Available data:
■ ■ ■

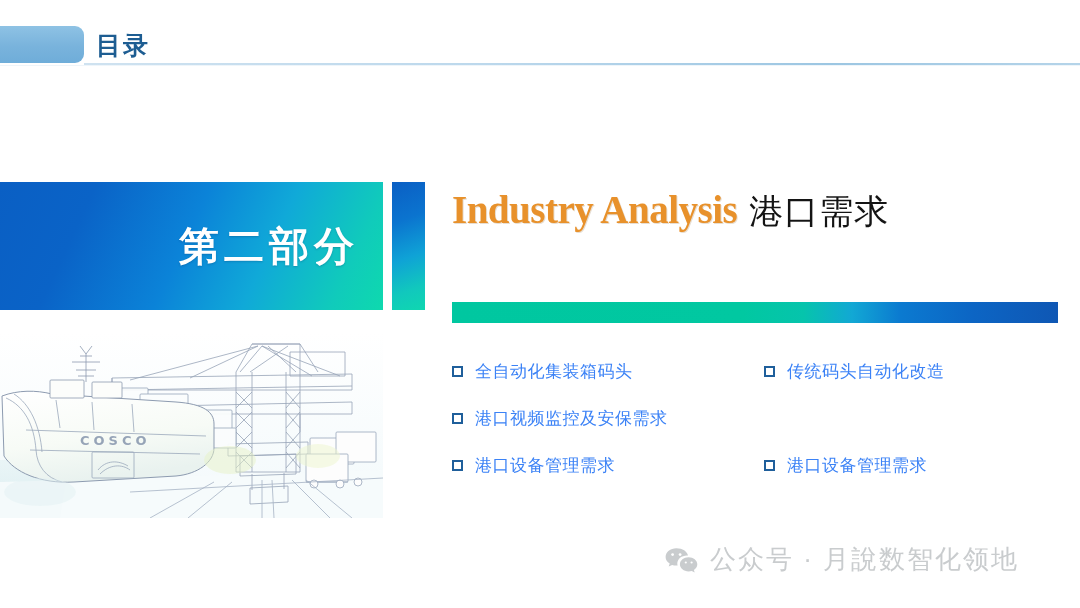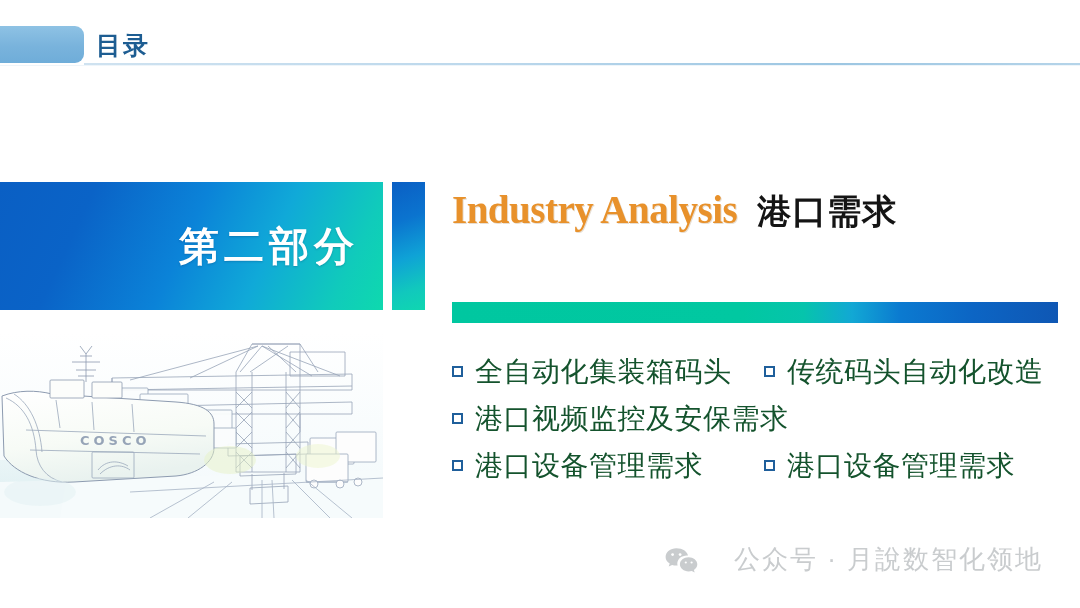--- a/index.html
+++ b/index.html
@@ -136,10 +136,10 @@
   }
   .title-cn {
     font-size: 34px;
-    font-weight: bold;
+    font-weight: normal;
     color: #141414;
     letter-spacing: 1px;
-    margin-left: 20px;
+    margin-left: 12px;
   }
 
   .divider-bar {

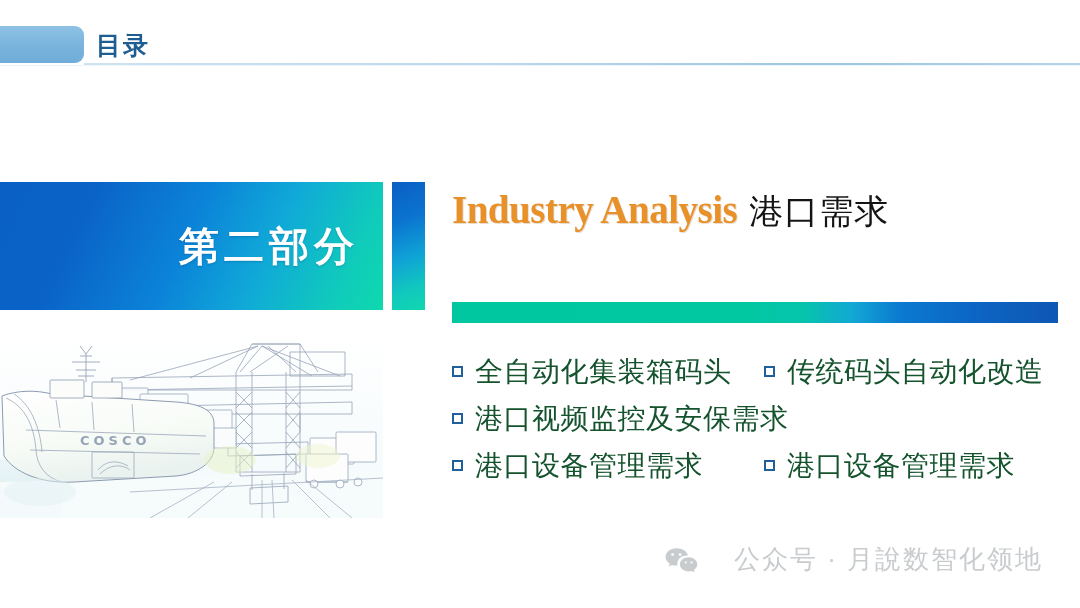--- a/index.html
+++ b/index.html
@@ -186,8 +186,8 @@
     flex: 0 0 auto;
   }
   .bullet-text {
-    font-size: 28px;
-    color: #14532d;
+    font-size: 17px;
+    color: #3b82f6;
     letter-spacing: 0.5px;
   }
 

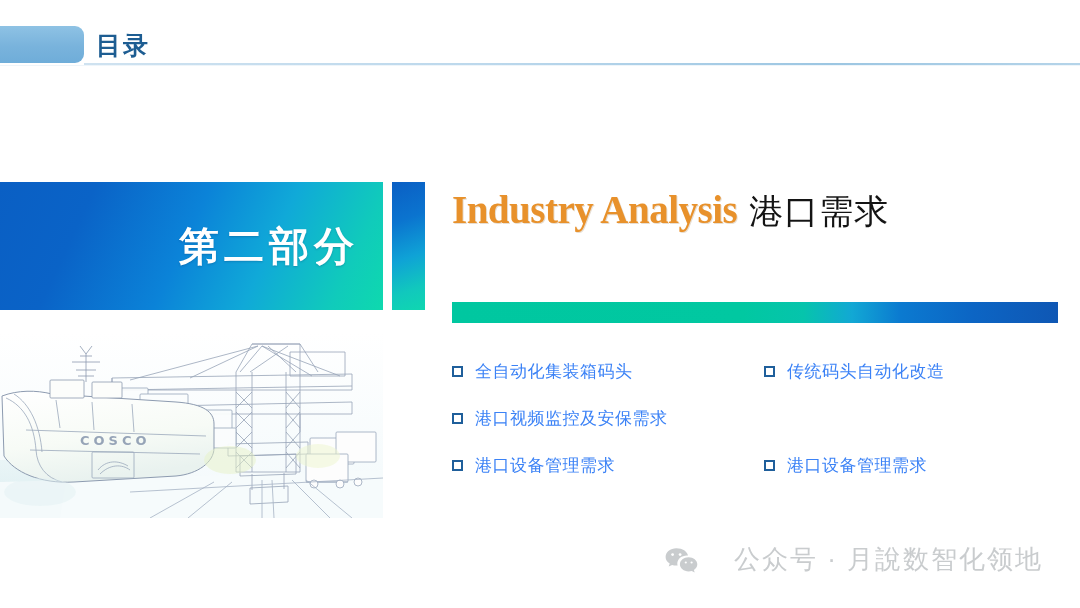--- a/index.html
+++ b/index.html
@@ -199,7 +199,6 @@
     display: flex;
     align-items: center;
     white-space: nowrap;
-    gap: 24px;
   }
   .wm-icon {
     width: 34px;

■ ■ ■

Requirement: The answer is the full listing above, repeated exactly, with its pictures removed.

Answer to the problem:
--- a/index.html
+++ b/index.html
@@ -136,10 +136,10 @@
   }
   .title-cn {
     font-size: 34px;
-    font-weight: bold;
+    font-weight: normal;
     color: #141414;
     letter-spacing: 1px;
-    margin-left: 20px;
+    margin-left: 12px;
   }
 
   .divider-bar {

--- a/index.html
+++ b/index.html
@@ -186,8 +186,8 @@
     flex: 0 0 auto;
   }
   .bullet-text {
-    font-size: 28px;
-    color: #14532d;
+    font-size: 17px;
+    color: #3b82f6;
     letter-spacing: 0.5px;
   }
 

--- a/index.html
+++ b/index.html
@@ -199,7 +199,6 @@
     display: flex;
     align-items: center;
     white-space: nowrap;
-    gap: 24px;
   }
   .wm-icon {
     width: 34px;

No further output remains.